## WORK REQUEST
Omitting all pictures, copy word for word the lines from the line containing "(288, 181) none" through the final line of the entries.

(Version comparison data)
━━━━━━━━━━
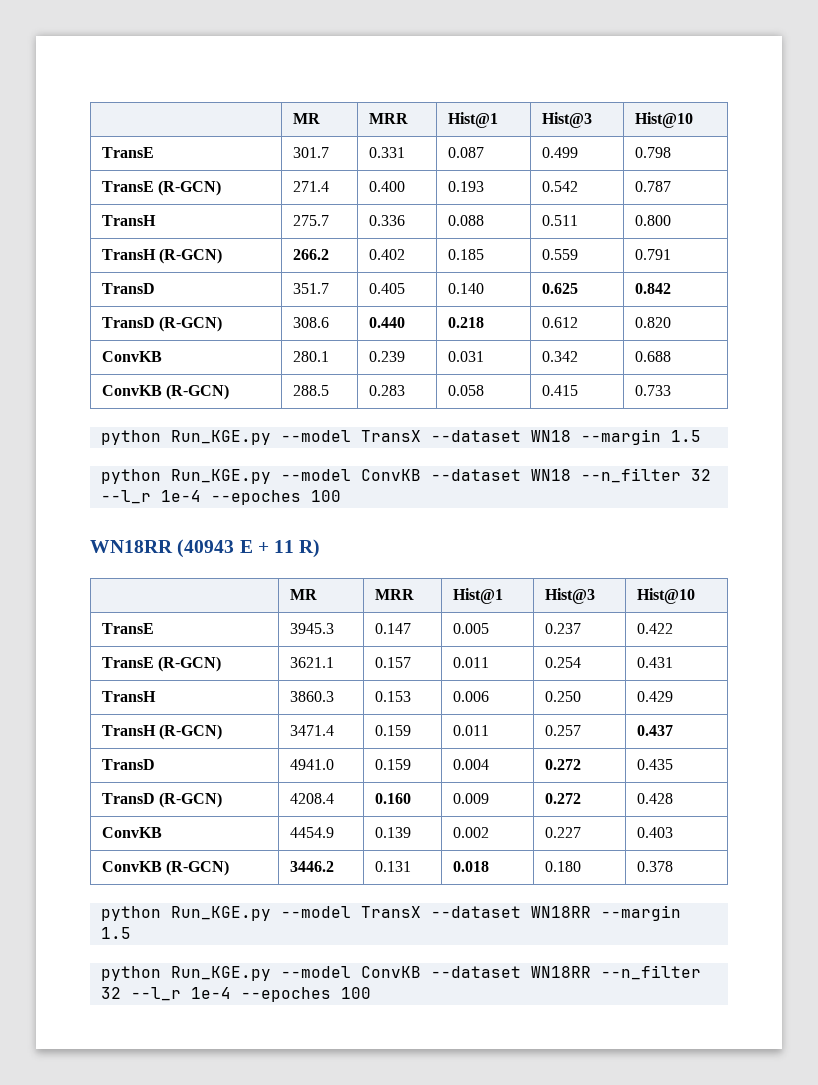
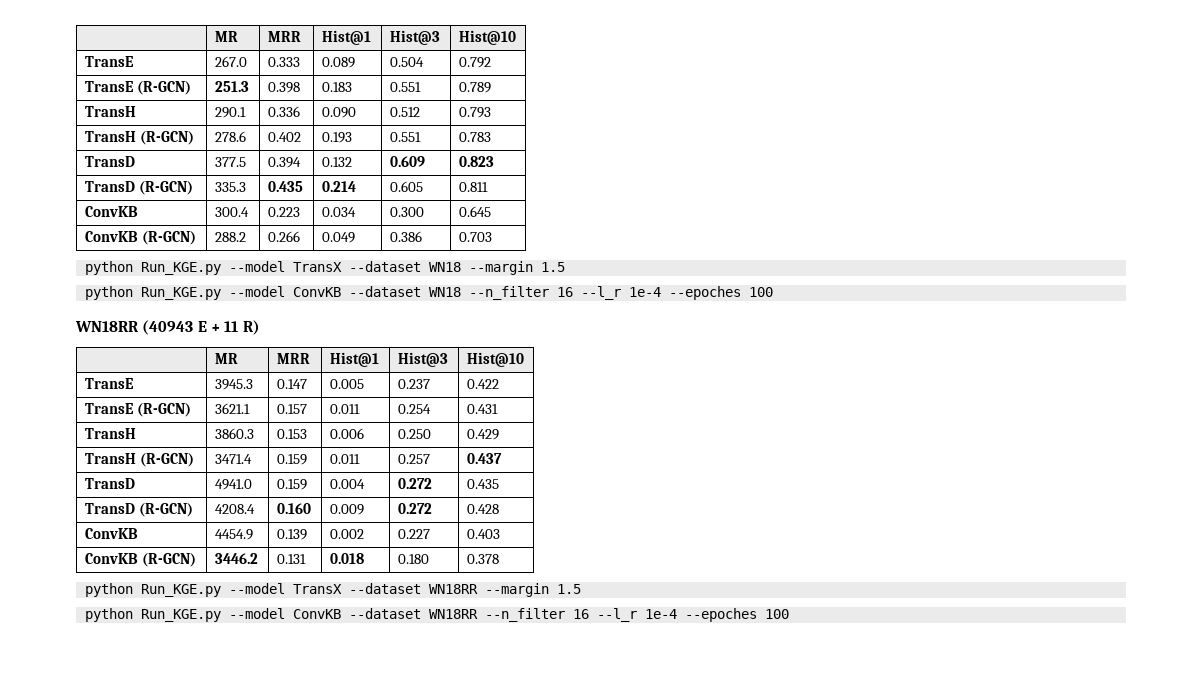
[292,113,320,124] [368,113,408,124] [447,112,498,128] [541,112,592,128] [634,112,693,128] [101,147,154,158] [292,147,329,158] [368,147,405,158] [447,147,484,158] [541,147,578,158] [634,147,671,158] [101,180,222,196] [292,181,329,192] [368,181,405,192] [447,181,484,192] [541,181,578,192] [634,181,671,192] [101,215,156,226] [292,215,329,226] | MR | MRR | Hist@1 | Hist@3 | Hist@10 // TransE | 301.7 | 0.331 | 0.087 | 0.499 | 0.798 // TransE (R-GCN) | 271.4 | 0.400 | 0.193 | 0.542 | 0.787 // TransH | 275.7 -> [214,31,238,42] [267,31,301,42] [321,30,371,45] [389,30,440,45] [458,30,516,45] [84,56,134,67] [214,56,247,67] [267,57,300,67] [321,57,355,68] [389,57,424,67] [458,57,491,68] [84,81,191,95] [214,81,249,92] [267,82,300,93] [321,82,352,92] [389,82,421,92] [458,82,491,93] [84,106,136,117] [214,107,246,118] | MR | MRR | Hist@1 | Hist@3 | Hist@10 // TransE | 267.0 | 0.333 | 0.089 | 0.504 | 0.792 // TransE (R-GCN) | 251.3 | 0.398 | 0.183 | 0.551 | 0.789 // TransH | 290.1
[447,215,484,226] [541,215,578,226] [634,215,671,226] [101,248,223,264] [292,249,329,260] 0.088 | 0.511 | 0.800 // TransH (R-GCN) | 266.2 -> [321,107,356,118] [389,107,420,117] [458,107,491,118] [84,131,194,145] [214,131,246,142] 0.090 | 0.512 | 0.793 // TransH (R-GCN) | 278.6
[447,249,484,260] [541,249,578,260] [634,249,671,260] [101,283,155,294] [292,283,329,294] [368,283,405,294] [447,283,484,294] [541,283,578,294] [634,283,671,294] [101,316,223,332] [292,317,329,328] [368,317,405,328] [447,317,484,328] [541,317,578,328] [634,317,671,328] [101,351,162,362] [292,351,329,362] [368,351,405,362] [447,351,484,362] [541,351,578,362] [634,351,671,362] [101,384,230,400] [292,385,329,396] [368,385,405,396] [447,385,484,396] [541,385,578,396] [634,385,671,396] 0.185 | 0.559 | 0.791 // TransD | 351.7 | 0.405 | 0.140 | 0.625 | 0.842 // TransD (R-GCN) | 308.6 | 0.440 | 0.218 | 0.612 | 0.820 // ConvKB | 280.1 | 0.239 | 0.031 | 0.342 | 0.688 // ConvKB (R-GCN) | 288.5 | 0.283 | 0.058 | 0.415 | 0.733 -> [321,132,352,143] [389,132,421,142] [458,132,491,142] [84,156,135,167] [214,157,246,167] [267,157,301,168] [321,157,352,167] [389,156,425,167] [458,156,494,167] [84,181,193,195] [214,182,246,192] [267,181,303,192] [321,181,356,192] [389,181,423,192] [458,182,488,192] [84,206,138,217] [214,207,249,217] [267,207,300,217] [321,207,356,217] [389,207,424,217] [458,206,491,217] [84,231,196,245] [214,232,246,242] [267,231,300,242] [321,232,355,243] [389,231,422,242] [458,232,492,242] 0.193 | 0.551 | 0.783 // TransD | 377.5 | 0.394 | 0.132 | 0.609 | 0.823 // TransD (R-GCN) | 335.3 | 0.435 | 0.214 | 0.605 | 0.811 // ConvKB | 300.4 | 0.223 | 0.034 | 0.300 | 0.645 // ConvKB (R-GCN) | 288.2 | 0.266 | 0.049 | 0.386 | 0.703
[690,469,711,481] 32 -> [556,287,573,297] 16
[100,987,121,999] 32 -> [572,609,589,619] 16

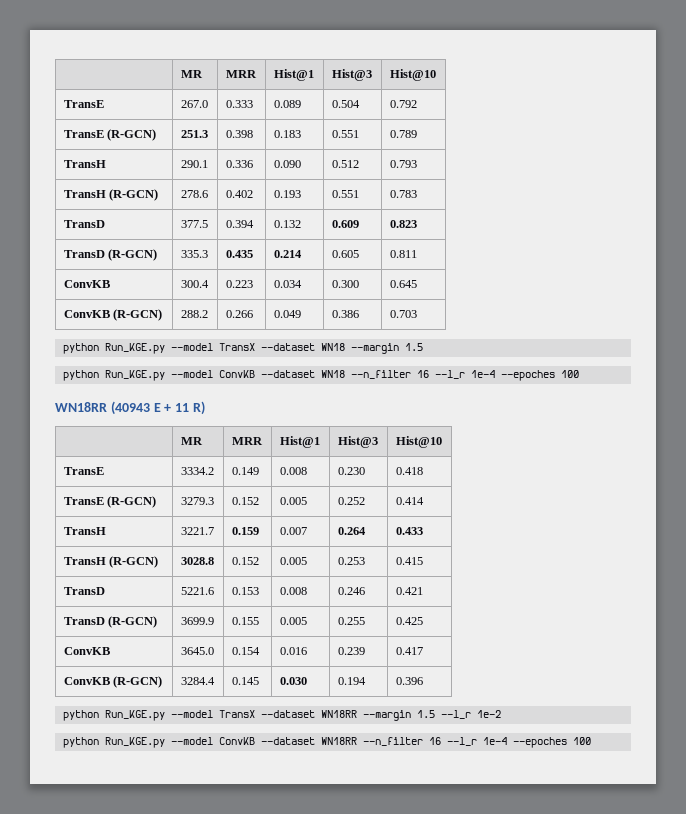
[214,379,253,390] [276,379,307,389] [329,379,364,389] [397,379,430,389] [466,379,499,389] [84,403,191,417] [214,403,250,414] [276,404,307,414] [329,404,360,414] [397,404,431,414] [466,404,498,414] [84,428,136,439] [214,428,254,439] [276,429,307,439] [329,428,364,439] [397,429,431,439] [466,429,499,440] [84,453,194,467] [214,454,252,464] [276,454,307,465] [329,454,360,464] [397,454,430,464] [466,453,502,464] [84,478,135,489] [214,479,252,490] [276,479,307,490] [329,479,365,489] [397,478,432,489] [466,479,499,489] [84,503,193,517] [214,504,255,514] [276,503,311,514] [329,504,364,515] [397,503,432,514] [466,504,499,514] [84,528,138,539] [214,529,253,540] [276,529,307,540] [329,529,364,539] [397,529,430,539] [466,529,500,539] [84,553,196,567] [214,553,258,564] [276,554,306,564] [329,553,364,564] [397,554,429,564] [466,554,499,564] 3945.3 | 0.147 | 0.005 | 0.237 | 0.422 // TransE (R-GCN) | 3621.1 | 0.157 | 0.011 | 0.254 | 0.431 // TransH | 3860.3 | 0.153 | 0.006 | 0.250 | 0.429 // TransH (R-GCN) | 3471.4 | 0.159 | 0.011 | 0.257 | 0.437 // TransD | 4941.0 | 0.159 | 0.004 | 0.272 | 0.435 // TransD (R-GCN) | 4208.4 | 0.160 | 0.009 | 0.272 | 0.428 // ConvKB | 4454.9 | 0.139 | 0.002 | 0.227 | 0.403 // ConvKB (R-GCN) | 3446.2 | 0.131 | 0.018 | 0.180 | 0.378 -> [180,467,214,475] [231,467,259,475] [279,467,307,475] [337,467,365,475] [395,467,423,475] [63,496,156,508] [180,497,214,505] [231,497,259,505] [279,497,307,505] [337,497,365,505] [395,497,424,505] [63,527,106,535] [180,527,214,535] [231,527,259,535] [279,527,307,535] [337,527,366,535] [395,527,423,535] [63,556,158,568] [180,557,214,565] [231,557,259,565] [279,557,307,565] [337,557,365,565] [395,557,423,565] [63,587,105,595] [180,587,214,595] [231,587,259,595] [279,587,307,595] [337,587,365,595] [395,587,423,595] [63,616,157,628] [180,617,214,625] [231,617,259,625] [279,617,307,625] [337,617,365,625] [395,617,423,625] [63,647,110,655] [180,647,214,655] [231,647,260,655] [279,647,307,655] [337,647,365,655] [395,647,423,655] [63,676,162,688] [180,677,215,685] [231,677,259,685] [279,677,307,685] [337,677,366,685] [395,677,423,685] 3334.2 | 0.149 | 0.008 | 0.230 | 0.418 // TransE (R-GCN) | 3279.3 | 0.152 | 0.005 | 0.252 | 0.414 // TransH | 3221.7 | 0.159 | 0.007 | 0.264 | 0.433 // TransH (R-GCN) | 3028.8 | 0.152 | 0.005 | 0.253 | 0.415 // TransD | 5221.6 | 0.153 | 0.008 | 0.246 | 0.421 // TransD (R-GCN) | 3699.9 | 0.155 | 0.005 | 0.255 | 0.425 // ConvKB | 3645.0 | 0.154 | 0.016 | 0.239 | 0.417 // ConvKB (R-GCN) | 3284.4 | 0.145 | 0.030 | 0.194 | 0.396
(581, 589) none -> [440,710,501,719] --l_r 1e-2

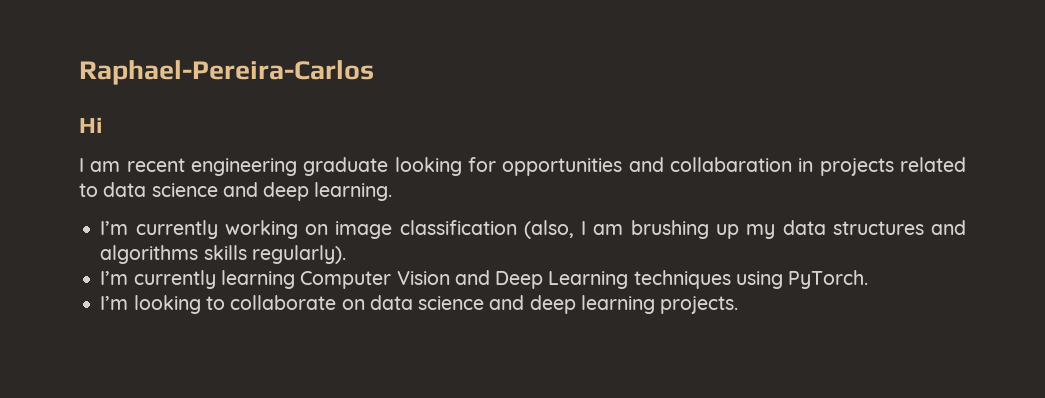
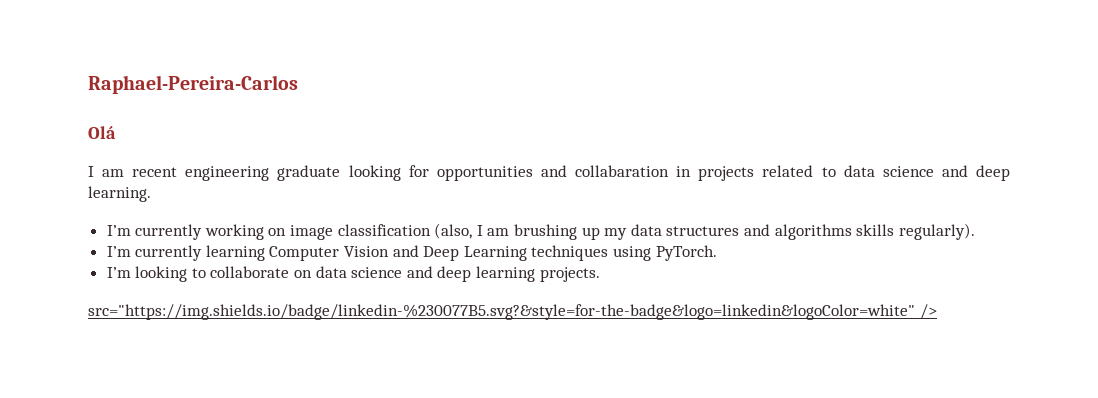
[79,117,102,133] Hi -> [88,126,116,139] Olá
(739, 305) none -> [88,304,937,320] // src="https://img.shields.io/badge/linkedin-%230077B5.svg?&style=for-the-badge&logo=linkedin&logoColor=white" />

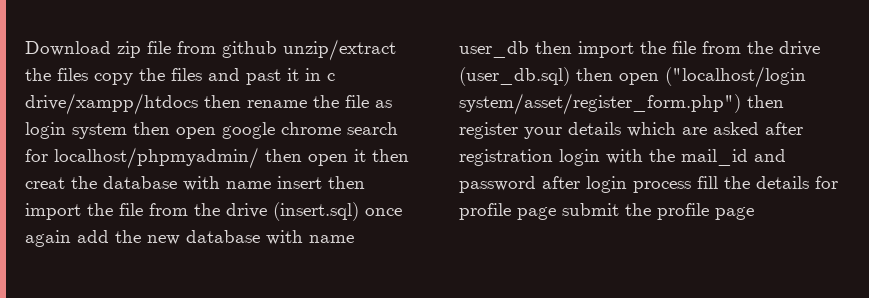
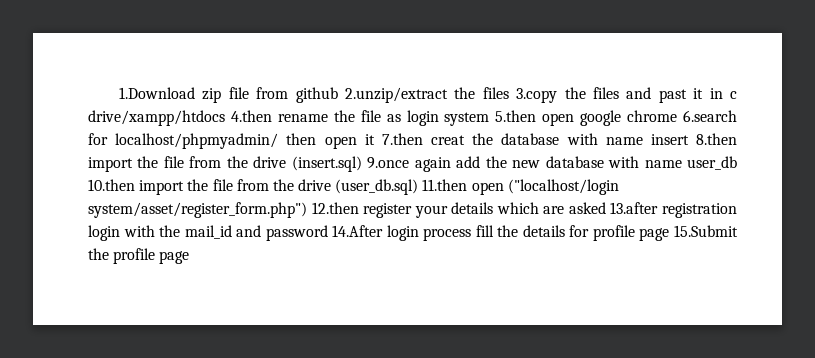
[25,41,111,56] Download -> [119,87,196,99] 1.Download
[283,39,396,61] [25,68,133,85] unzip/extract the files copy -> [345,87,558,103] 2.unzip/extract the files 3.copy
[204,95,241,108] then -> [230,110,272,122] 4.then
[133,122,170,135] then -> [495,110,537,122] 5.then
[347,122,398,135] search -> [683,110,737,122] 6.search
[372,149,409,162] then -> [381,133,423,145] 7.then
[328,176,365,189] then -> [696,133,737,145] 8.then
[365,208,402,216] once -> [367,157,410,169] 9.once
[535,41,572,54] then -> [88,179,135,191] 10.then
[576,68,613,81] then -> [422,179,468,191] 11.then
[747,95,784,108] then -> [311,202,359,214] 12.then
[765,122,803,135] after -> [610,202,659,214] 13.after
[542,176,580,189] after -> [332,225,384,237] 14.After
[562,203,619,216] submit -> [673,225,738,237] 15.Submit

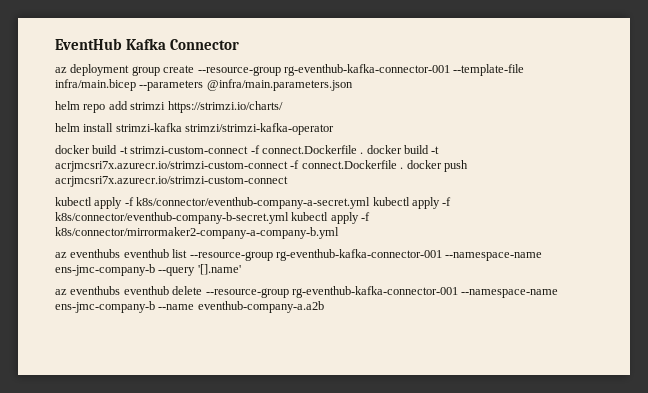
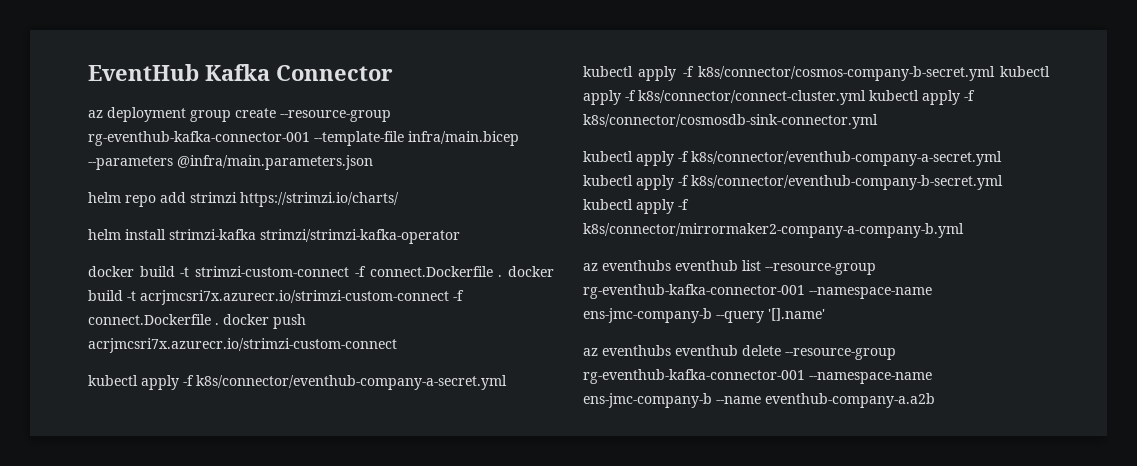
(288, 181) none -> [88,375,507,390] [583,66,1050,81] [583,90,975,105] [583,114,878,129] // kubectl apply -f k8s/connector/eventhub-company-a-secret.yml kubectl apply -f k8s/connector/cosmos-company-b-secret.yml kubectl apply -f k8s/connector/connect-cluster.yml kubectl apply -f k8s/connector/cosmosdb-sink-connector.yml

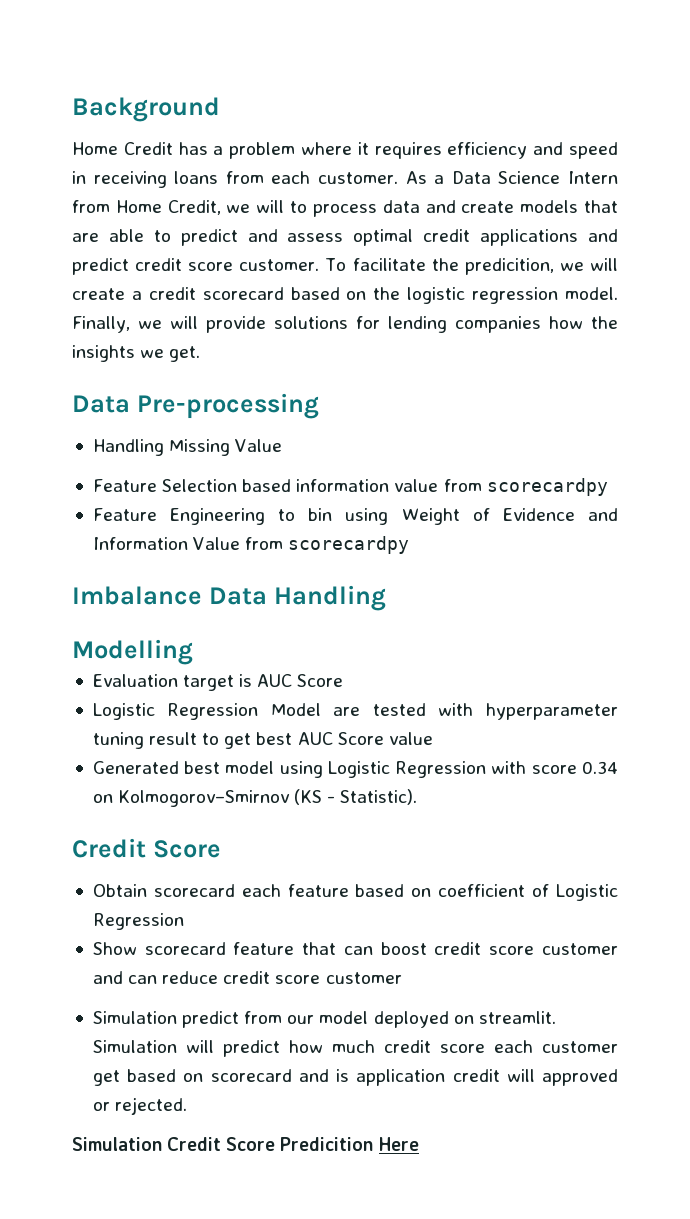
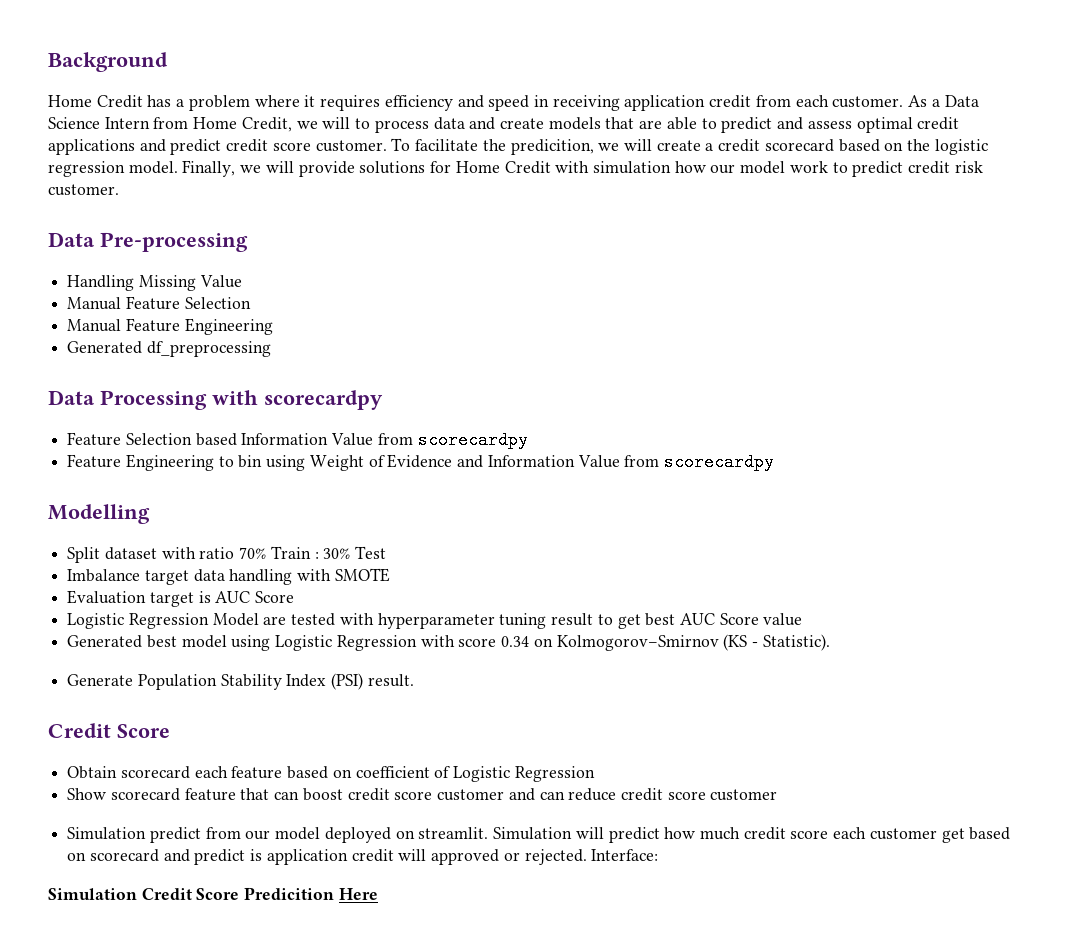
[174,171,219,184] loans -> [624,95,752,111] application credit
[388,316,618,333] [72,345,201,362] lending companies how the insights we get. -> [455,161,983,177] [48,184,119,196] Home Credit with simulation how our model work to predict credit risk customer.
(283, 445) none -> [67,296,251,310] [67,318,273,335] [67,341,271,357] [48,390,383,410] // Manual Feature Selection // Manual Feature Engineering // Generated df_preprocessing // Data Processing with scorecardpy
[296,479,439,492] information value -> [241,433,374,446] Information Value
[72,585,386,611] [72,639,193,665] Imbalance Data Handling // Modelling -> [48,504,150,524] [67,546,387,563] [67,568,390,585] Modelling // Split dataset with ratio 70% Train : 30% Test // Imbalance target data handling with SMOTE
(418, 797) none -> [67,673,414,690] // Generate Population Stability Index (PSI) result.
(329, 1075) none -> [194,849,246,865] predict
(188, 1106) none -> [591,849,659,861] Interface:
━━━━━━━━━━
## TASK OUTPUT
(288, 181) none -> [88,375,507,390] [583,66,1050,81] [583,90,975,105] [583,114,878,129] // kubectl apply -f k8s/connector/eventhub-company-a-secret.yml kubectl apply -f k8s/connector/cosmos-company-b-secret.yml kubectl apply -f k8s/connector/connect-cluster.yml kubectl apply -f k8s/connector/cosmosdb-sink-connector.yml

[174,171,219,184] loans -> [624,95,752,111] application credit
[388,316,618,333] [72,345,201,362] lending companies how the insights we get. -> [455,161,983,177] [48,184,119,196] Home Credit with simulation how our model work to predict credit risk customer.
(283, 445) none -> [67,296,251,310] [67,318,273,335] [67,341,271,357] [48,390,383,410] // Manual Feature Selection // Manual Feature Engineering // Generated df_preprocessing // Data Processing with scorecardpy
[296,479,439,492] information value -> [241,433,374,446] Information Value
[72,585,386,611] [72,639,193,665] Imbalance Data Handling // Modelling -> [48,504,150,524] [67,546,387,563] [67,568,390,585] Modelling // Split dataset with ratio 70% Train : 30% Test // Imbalance target data handling with SMOTE
(418, 797) none -> [67,673,414,690] // Generate Population Stability Index (PSI) result.
(329, 1075) none -> [194,849,246,865] predict
(188, 1106) none -> [591,849,659,861] Interface:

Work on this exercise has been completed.